Parmar qualified for Wimbledon in 1999 beating the no. 25 ranked player in the world, Albert Costa (ESP) W 0–6, 7–6^{(5)}, 6–3, 6–3 before losing to compatriot Greg Rusedski. During this three-year period under the guidance of his coach David Sammel he made the second round of Wimbledon three years in a row and qualified for the 2000 Australian Open. He was selected for the UK Davis Cup team regularly from 2000 to 2006.

===2006===

====Rotterdam Open, Rotterdam====
Parmar lost in the second qualifying round in Rotterdam only to be given a lucky loser spot. He went on to beat top 100 player Paradorn Srichaphan in the 1st round, 7–6^{(3)}, 5–7, 7–6^{(7)}. In the second round he beat Dominik Meffert who was the player who beat Parmar in the qualifying round, 6–3, 6–3. Parmar's good run ended in his quarter-final match against Christophe Rochus, losing in straight sets, 6–3, 6–3.

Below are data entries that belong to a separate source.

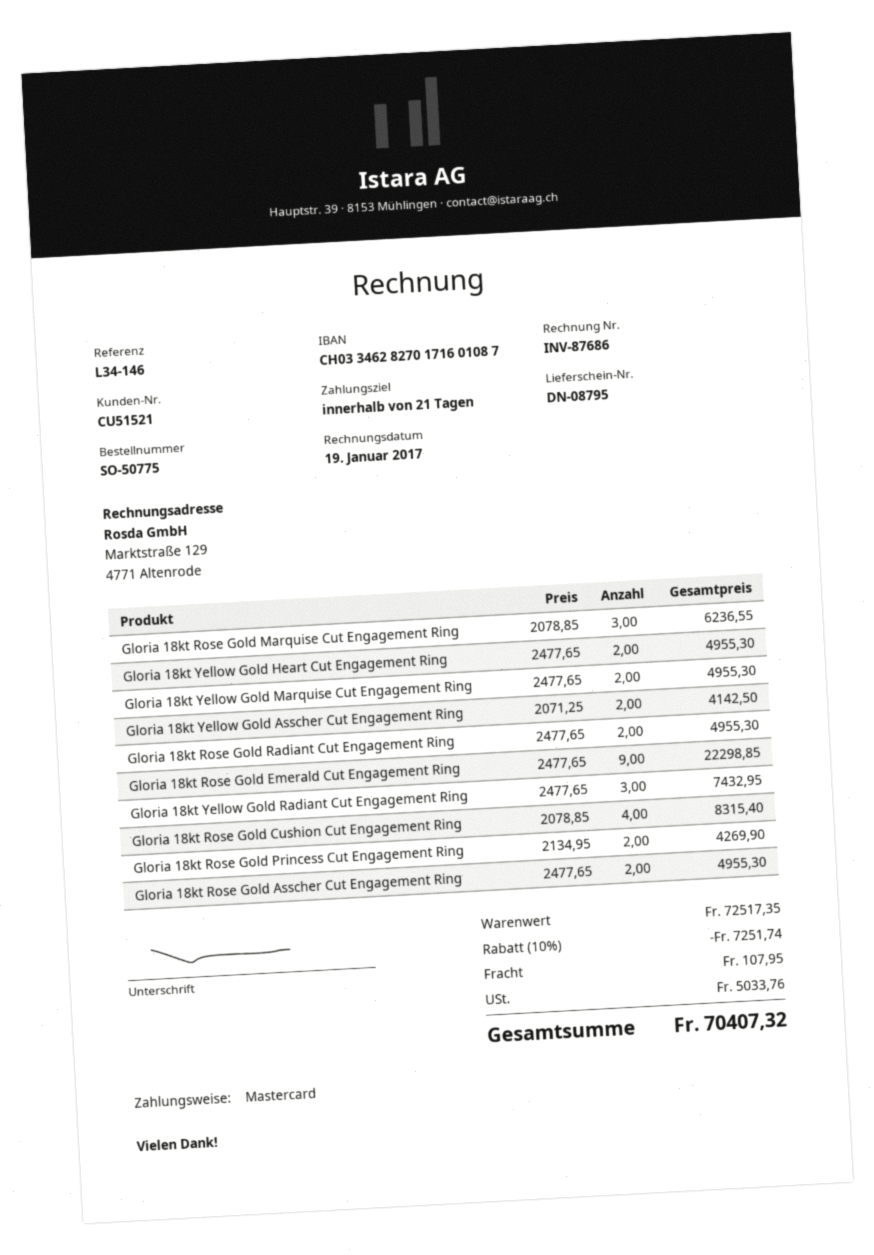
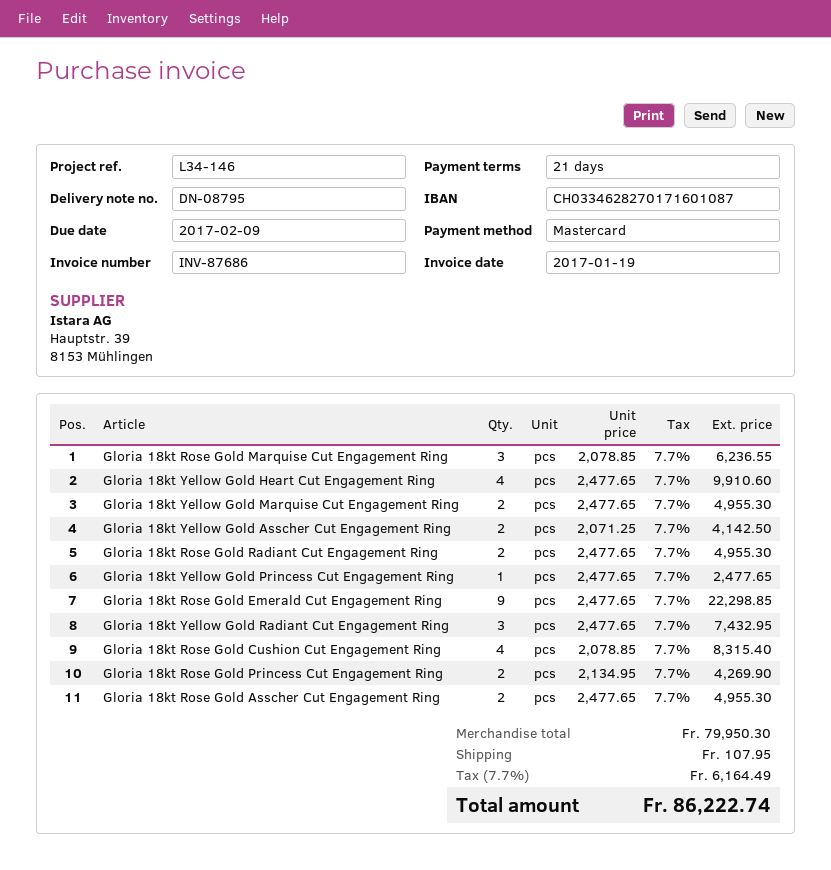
Gloria 18kt Yellow Gold Heart Cut Engagement Ring: 2 x 2477.65 = 4955.30 -> 4 x 2477.65 = 9910.60
Gloria 18kt Yellow Gold Princess Cut Engagement Ring: none -> 1 x 2477.65 = 2477.65
subtotal: 72517.35 -> 79950.30
discount: 10% = 7251.74 -> none
tax: 5033.76 -> 6164.49
total: 70407.32 -> 86222.74

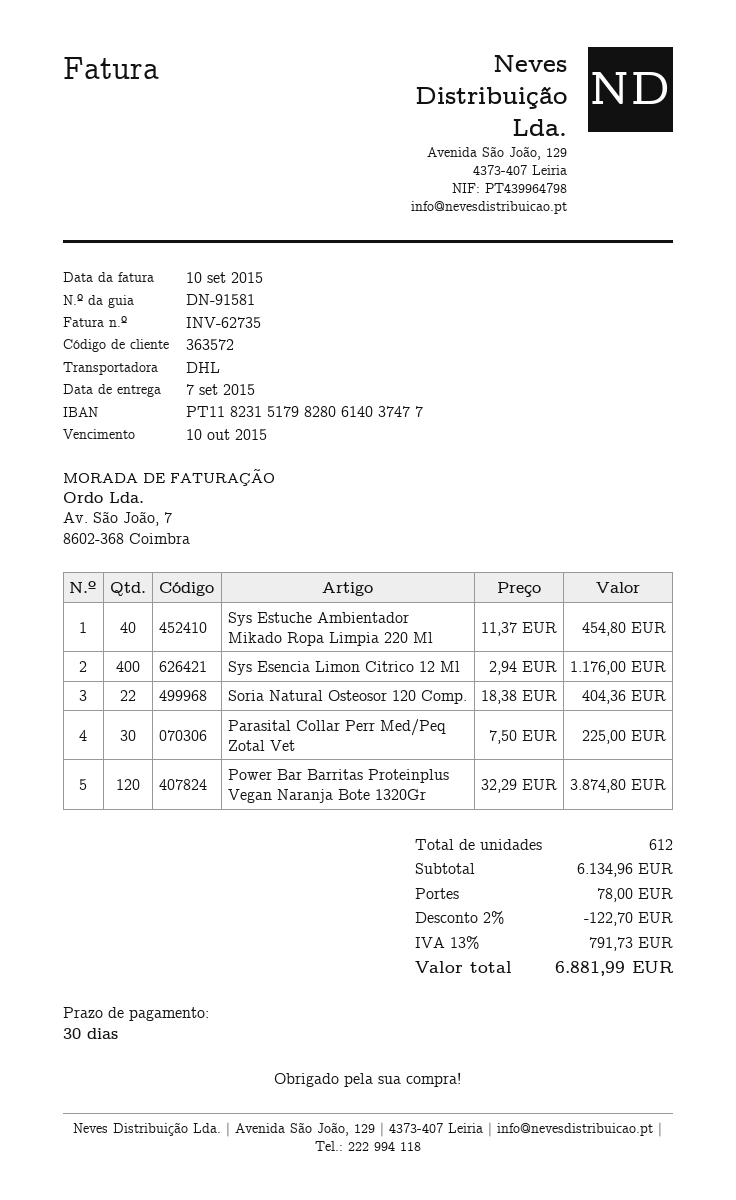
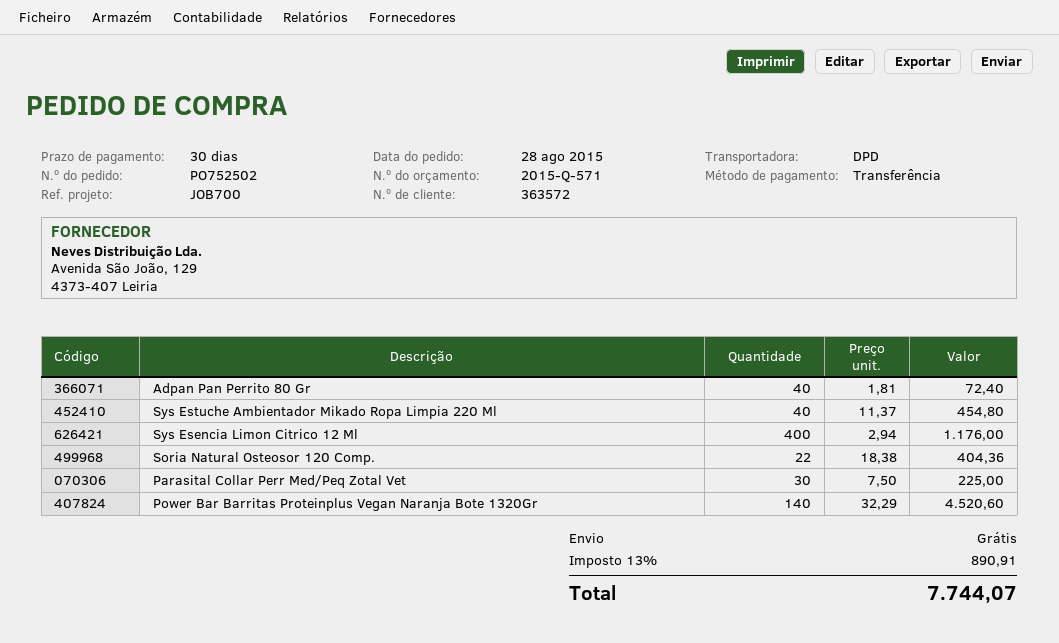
shipping method: DHL -> DPD
Power Bar Barritas Proteinplus Vegan Naranja Bote 1320Gr: 120 x 32.29 = 3874.80 -> 140 x 32.29 = 4520.60
Adpan Pan Perrito 80 Gr: none -> 40 x 1.81 = 72.40
discount: 2% = 122.70 -> none
shipping: 78.00 -> 0.00
tax: 13% = 791.73 -> 13% = 890.91
total: 6881.99 -> 7744.07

====Davis Cup Euro-Asia Group One, vs Serbia and Montenegro====
As Andy Murray was injured and could not play in the 1st day's play, Parmar took his place in the 1st rubber of the tie against Serbia and Montenegro against Novak Djokovic and Parmar lost in straight sets 6–3, 6–2, 7–5.

Parmar also played in the last rubber as Serbia and Montenegro won the tie as Novak Djokovic beat Greg Rusedski in the previous rubber so making the final rubber a dead-rubber as it gave Serbia & Montenegro an unassailable 3–1 lead. So therefore Andy Murray did not play. Parmar did well, although the Davis Cup tie was already decided, winning in straight sets over Ilija Bozoljac 7–5, 6–4.

==Tour finals==
===Singles (2–5)===

| Legend |
|---|
| Grand Slam (0) |
| ATP Masters Series (0) |
| ATP Tour (0) |
| Challengers (2–5) |

| Result | No. | Date | Tournament | Surface | Opponent | Score |
|---|---|---|---|---|---|---|
| Loss | 1. | 5 March 2000 | Singapore, Singapore | Hard | AUS Todd Woodbridge | 3–6, 3–6 |
| Loss | 2. | 12 March 2000 | Kyoto, Japan | Carpet | ZIM Kevin Ullyett | 7–6, 4–6, 4–6 |
| Loss | 3. | 24 February 2002 | Hull, United Kingdom | Carpet | RUS Denis Golovanov | 4–6, 1–3 (ret) |
| Loss | 4. | 3 November 2002 | Nottingham, United Kingdom | Clay | BEL Gilles Elseneer | 5–7, 2–6 |
| Loss | 5. | 23 February 2003 | Wolfsburg, Germany | Carpet | GER Axel Pretzsch | 7–6, 6–7, 4–6 |
| Win | 6. | 3 August 2003 | Denver, USA | Hard | USA Jeff Salzenstein | 6–4, 6–4 |
| Win | 7. | 29 February 2004 | Ho Chi Minh City, Vietnam | Hard | TPE Yen-Hsun Lu | 6–3, 6–7, 6–3 |

==Post-playing career==
Parmar has been a coach for some top junior British players. In addition, he worked as a television analyst for Eurosport 2 for the 2011 U.S. Open (if not other telecasts).